Activated by thyroid hormone, the MAPK (ERK1/2) signaling pathway causes serine phosphorylation by MAPK of several nucleoproteins, including the nuclear thyroid hormone receptor beta1. Because estrogen can activate MAPK and cause MAPK-dependent serine phosphorylation of nuclear estrogen receptor (ER)alpha, we studied whether thyroid hormone also promoted MAPK-mediated ERalpha phosphorylation. Human breast cancer (MCF-7) cells were incubated with physiological concentrations of L-T-4 or 17beta-estradiol (E-2) for 15 min to 24 h, and nuclear ERalpha and serine-118-phosphorylated ERalpha were identified by Western blotting. Serine-118-phosphorylated ERalpha was recovered at 15 min in nuclei of MCF-7 cells exposed to either T-4 or E-2. The T-4 effect was apparent at 15 min and peaked at 2 h, whereas the E-2 effect was maximal at 4-6 h.
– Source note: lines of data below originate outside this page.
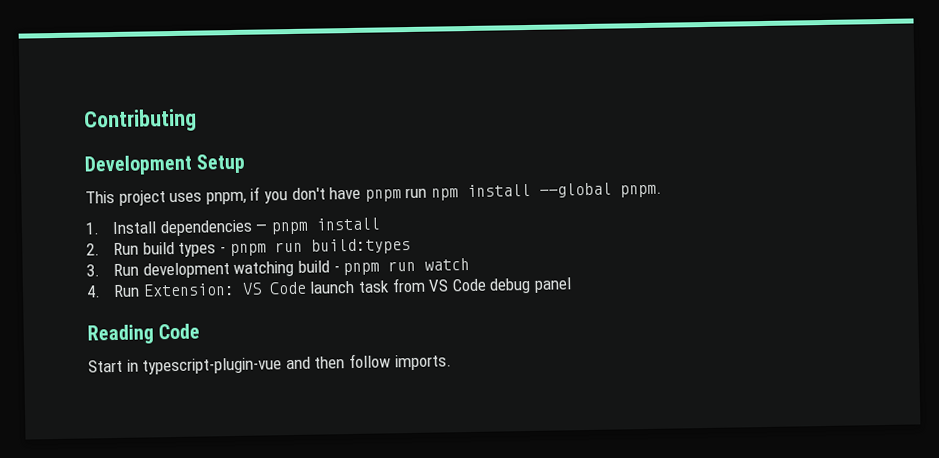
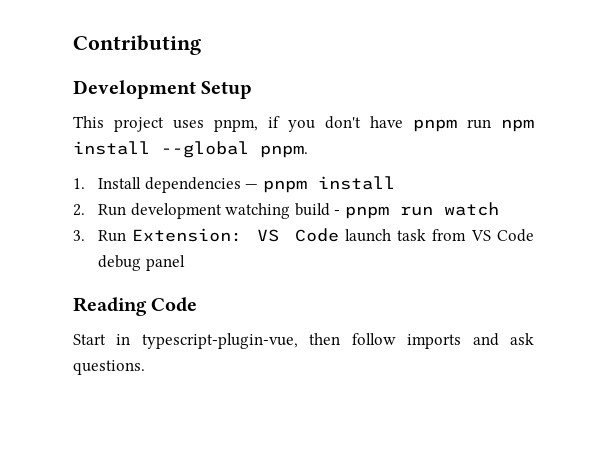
[142,238,411,257] [86,263,140,277] build types - pnpm run build:types // 3. Run -> (127, 210) none
[86,285,101,298] 4. -> [73,230,85,241] 3.
[142,353,452,375] typescript-plugin-vue and then follow imports. -> [141,333,534,349] [73,360,145,375] typescript-plugin-vue, then follow imports and ask questions.

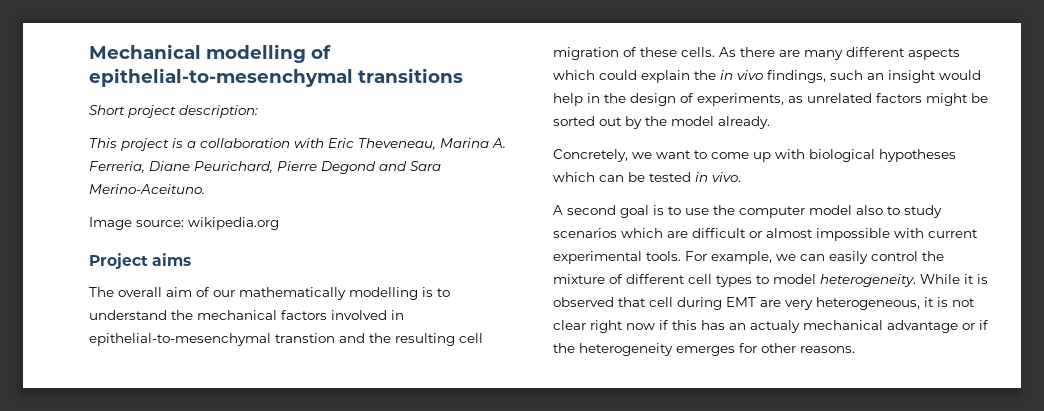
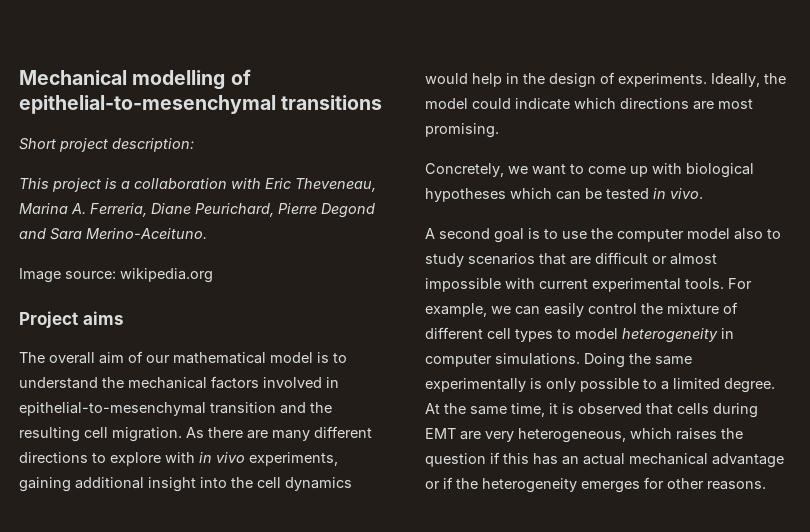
[239,287,418,300] mathematically modelling -> [173,352,313,364] mathematical model
[275,333,335,343] transtion -> [210,402,276,414] transition
[553,47,715,60] migration of these cells. -> [112,427,182,442] migration.
[908,48,960,60] [553,70,936,83] aspects which could explain the in vivo findings, such an insight -> [19,452,338,466] [19,477,352,492] directions to explore with in vivo experiments, gaining additional insight into the cell dynamics
[697,93,988,106] [553,116,770,129] experiments, as unrelated factors might be sorted out by the model already. -> [618,73,786,87] [425,98,753,110] [425,123,499,138] experiments. Ideally, the model could indicate which directions are most promising.
[621,228,663,238] which -> [539,253,566,265] that
[820,274,960,287] heterogeneity. While -> [622,328,734,343] [425,353,692,368] [425,378,775,393] [425,403,545,417] heterogeneity in computer simulations. Doing the same experimentally is only possible to a limited degree. At the same time,
[649,297,673,307] cell -> [677,403,709,414] cells
[924,297,975,307] [553,320,655,333] it is not clear right now -> [630,428,743,440] [425,453,486,467] which raises the question
[750,320,800,333] actualy -> [583,453,625,465] actual

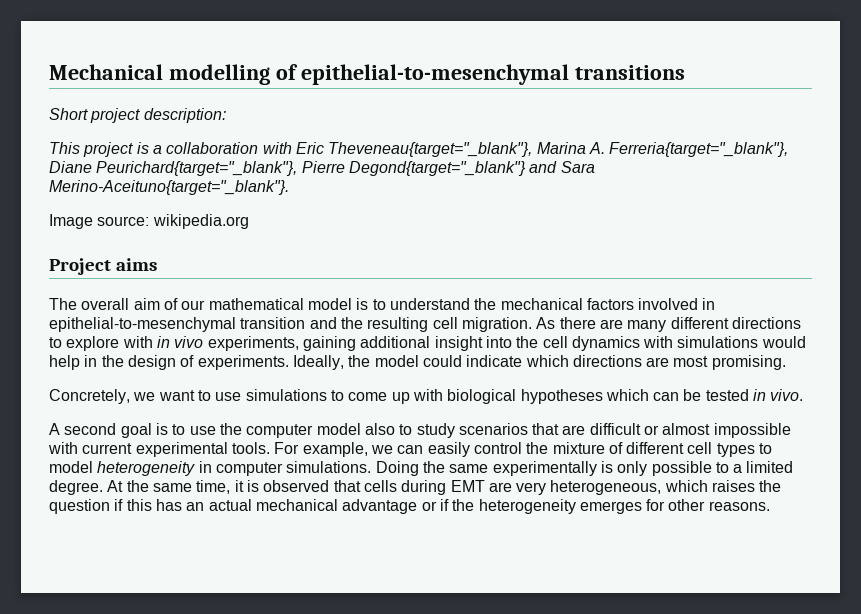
[295,178,376,192] Theveneau, -> [328,142,533,157] Theveneau{target="_blank"},
[90,203,375,218] Ferreria, Diane Peurichard, Pierre Degond -> [609,142,789,157] [49,161,526,176] Ferreria{target="_blank"}, Diane Peurichard{target="_blank"}, Pierre Degond{target="_blank"}
[86,228,207,239] Merino-Aceituno. -> [49,180,289,195] Merino-Aceituno{target="_blank"}.
(352, 484) none -> [643,336,759,348] with simulations
(584, 169) none -> [215,389,344,401] use simulations to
T-4-agarose was as effective as T-4 in causing phosphorylation of ERalpha. T-4 action on ERalpha was inhibited by PD 98059, an inhibitor of ERK1/2 phosphorylation, and by tetraiodothyroacetic acid, a T-4 analog that blocks cell surface-initiated actions of T-4 but is not itself an agonist. Electrophoretic mobility shift assay of nuclear extracts from T-4-treated and E-2-treated cells showed similar specific protein-DNA-binding. Indexed by [H-3]thymidine incorporation and nuclear proliferating cell nuclear antigen, MCF-7 cell proliferation was stimulated byT(4) and T-4-agarose to an extent comparable with the effect of E-2. This T-4 effect was blocked by either PD 98059 or ICI 182,780, an ER antagonist. Thus, T-4, like E-2, causes phosphorylation by MAPK of nuclear ERalpha at serine-118 in MCF-7 cells and promotes cell proliferation through the ER by a MAPK-dependent pathway.